Nocturne (Claire de Lune #2)

Nocturne (Claire de Lune #2)

Christine Johnson




NOCTURNE


Chapter One


CLAIRE'S HUMAN FORM offered no protection from the chill in the moonlit clearing. She shivered as the early-October breeze licked at her arms and cheeks. Wrapping her arms around herself, she stared across the circle, wishing her mother would hurry up and start the ceremony.

A tangled pile of branches waited in the center of the pack. Marie kneeled down in front of it and leaned in, the mist of her breath kissing the outermost tips of the twigs.

Claire's mother closed her eyes, focusing. The graceful lines of her body tensed for an instant, and then it was over. The fire ignited with a roar, pulled into existence by the force of Marie's will.

The light and heat spread through the clearing, changing the texture of the air. The forest crackled with power—it was as though the fire had woven threads of lightning, tying the members of the pack together, linking them to something larger than themselves. As the flames grew, the feeling intensified, humming along Claire's skin, whispering to her about the things she could do.

Begging her to become a wolf.

The pack stood in a circle around the fire, all of them silent. Waiting. The flames leapt before them, the trees towered behind them, and the full moon shone down from above. Everything was ready for their transformation. Marie raised her arms, and with her voice full of the authority that came with being the pack's Alpha, she began to chant.

She called each of their names, and Claire shifted from foot to foot, aching for the warmth of her fur. As she edged closer to the fire, Claire noticed Judith staring at her. She quickly turned her attention back to her mother but kept Judith in her peripheral vision. From her spot next to Marie, Judith regarded Claire with narrowed, judging eyes.

Claire forced herself not to raise a what's-your-problem eyebrow and kept her attention trained on her mother. The chant was almost over, anyway. Anticipation tugged at Claire as Marie called her name. This was only her second full moon ceremony since she'd completed her transformation, but every second she spent in the woods—every time she looked at themoon hanging in the sky like an ever-changing jewel—she loved it more.

There were no secrets in the woods the way there were in her human life. There was just the pack. And the ceremonies.

And the hunt.

Marie lowered her arms.

"And now it is time. You may transform."

The words hung in the air, tantalizing as a ripe apple. Claire forgot about Judith. She forgot about everything but the unbelievable joy of slipping out of her human form and changing into her wolf self. Paws appeared where her hands and feet had been, and her skin gave way to thick gray fur. Claire's teeth grew sharp, and she felt the sudden, familiar heaviness of her tail.

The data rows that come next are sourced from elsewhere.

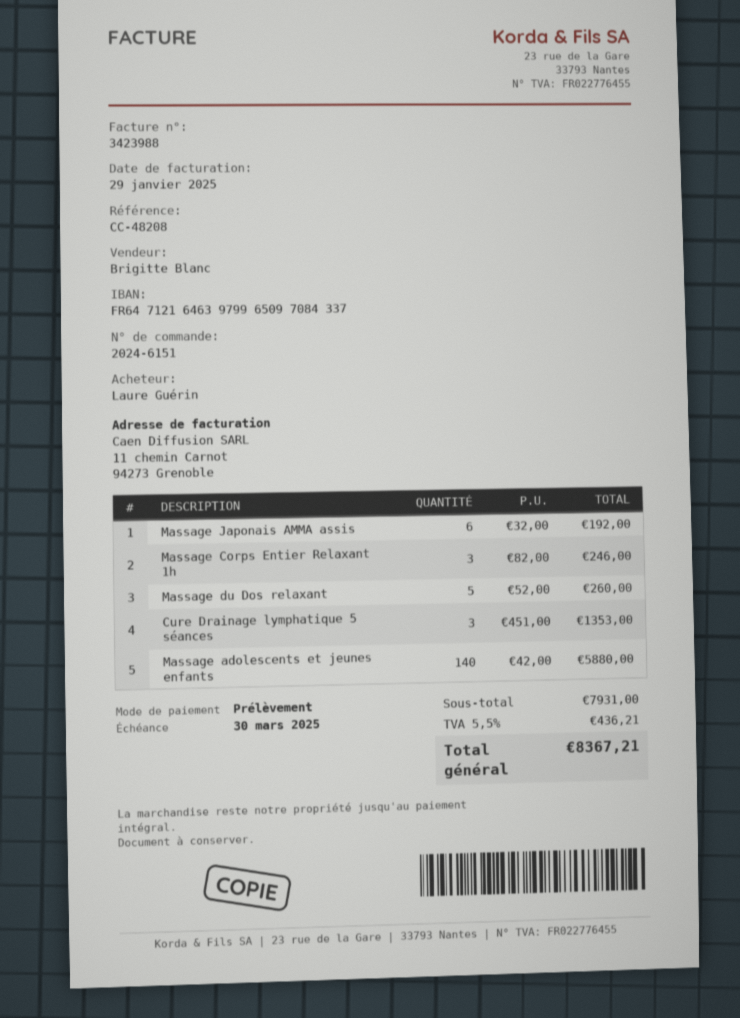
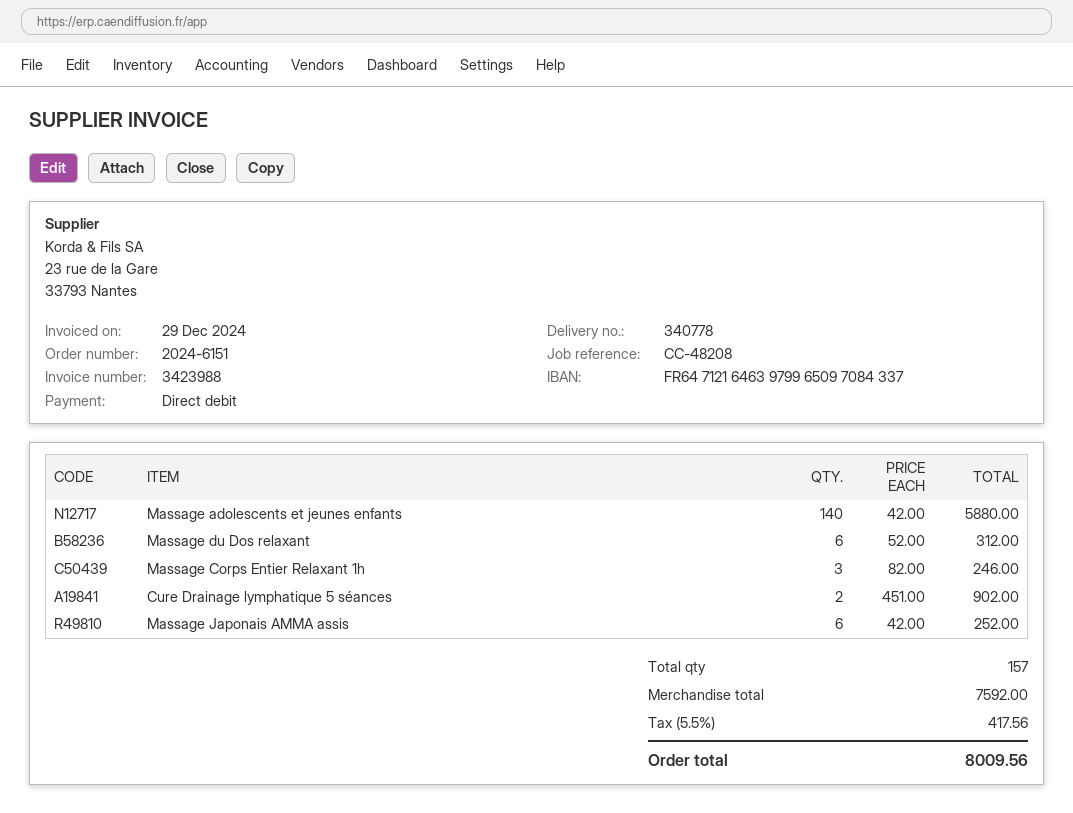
invoice date: 2025-01-29 -> 2024-12-29
Massage Japonais AMMA assis: 6 x 32.00 = 192.00 -> 6 x 42.00 = 252.00
Massage du Dos relaxant: 5 x 52.00 = 260.00 -> 6 x 52.00 = 312.00
Cure Drainage lymphatique 5 séances: 3 x 451.00 = 1353.00 -> 2 x 451.00 = 902.00
subtotal: 7931.00 -> 7592.00
tax: 5.5% = 436.21 -> 5.5% = 417.56
total: 8367.21 -> 8009.56

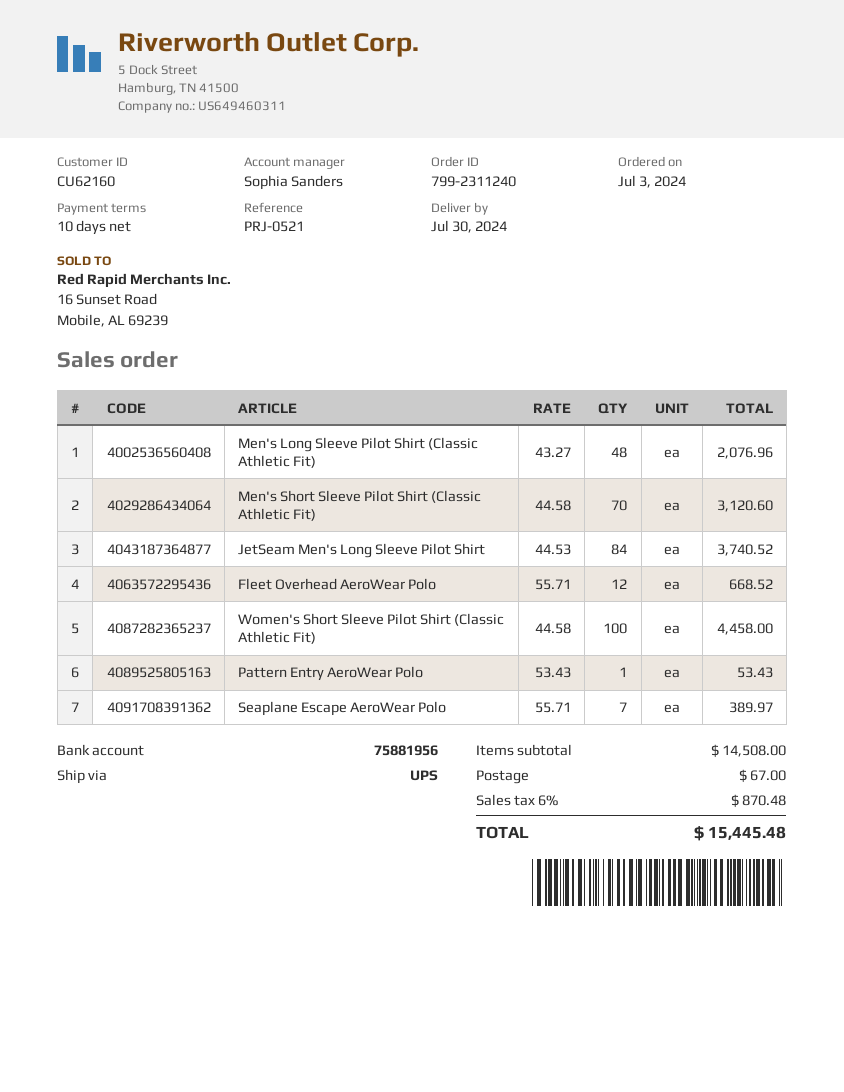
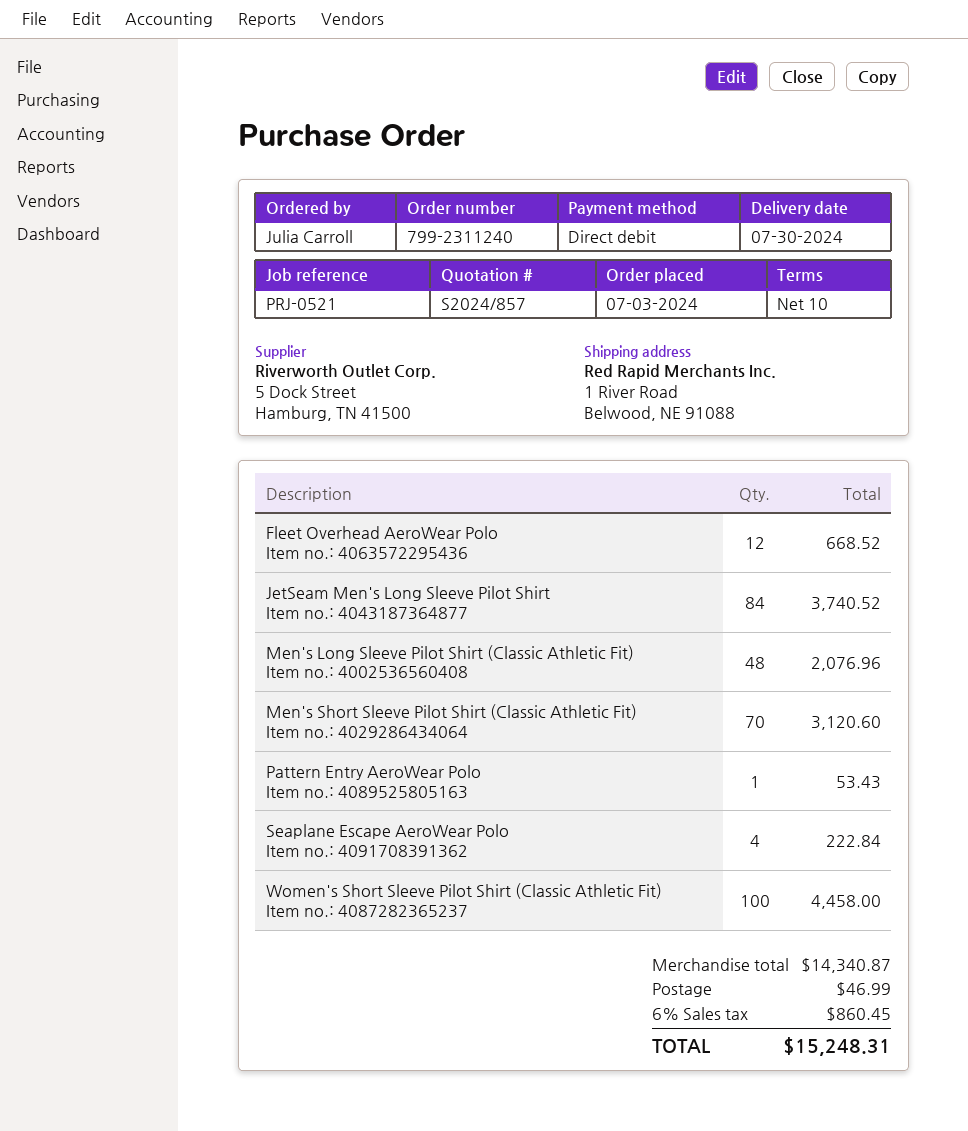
Seaplane Escape AeroWear Polo: 7 for 389.97 -> 4 for 222.84
subtotal: 14508.00 -> 14340.87
shipping: 67.00 -> 46.99
tax: 6% = 870.48 -> 6% = 860.45
total: 15445.48 -> 15248.31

The instant she changed, her senses sharpened. She could see the individual twigs high up in the trees. Could hear the rustling of something small—a mouse, maybe, or a chipmunk—in the undergrowth. And the smells . . . It was almost painful at first, how many things she could smell when she transformed. In her wolf form she could tell that there were four kinds of wood in the ceremonial fire tonight and she could smell the sweet, sighing scent of the autumn leaves dying on the trees above her.

And she could smell pain—the sharp, unbearable scent of pain. It startled Claire, and when she heard a worried whimper coming from Katherine, one of the other Beta wolves, she knew she wasn't the only one caught off guard by the odor. The scent was coming from Victoria, who sat on the forest floor, paws splayed awkwardly, panting hard. After Claire, she was the youngest wolf in the pack, but she was groaning like an old woman.

Sorry, she huffed, in the nonverbal language they shared in their true forms. The more pregnant I get, the harder it is to change. I'll be okay in a second.

She hadn't been pregnant that long, and Claire was horrified by how fast her belly had grown. Werewolf pregnancies didn't last as long as human ones, which made having a baby especially difficult, because it was so hard on the human part of the woman. Claire had seen it—the terrible way Victoria's skin had stretched, how the sudden change in her shape and weight had made her hips hurt so much that she could barely walk.

Beatrice, Victoria's mother, walked over and sat next to her, leaning against her flank like she was propping Victoria up.

Marie, can you hunt without us?

Victoria staggered to her feet, her belly swaying underneath her, dragging her spine into a bowl-shaped curve.

No, no, no! I'm okay. I can go. She licked at her muzzle anxiously.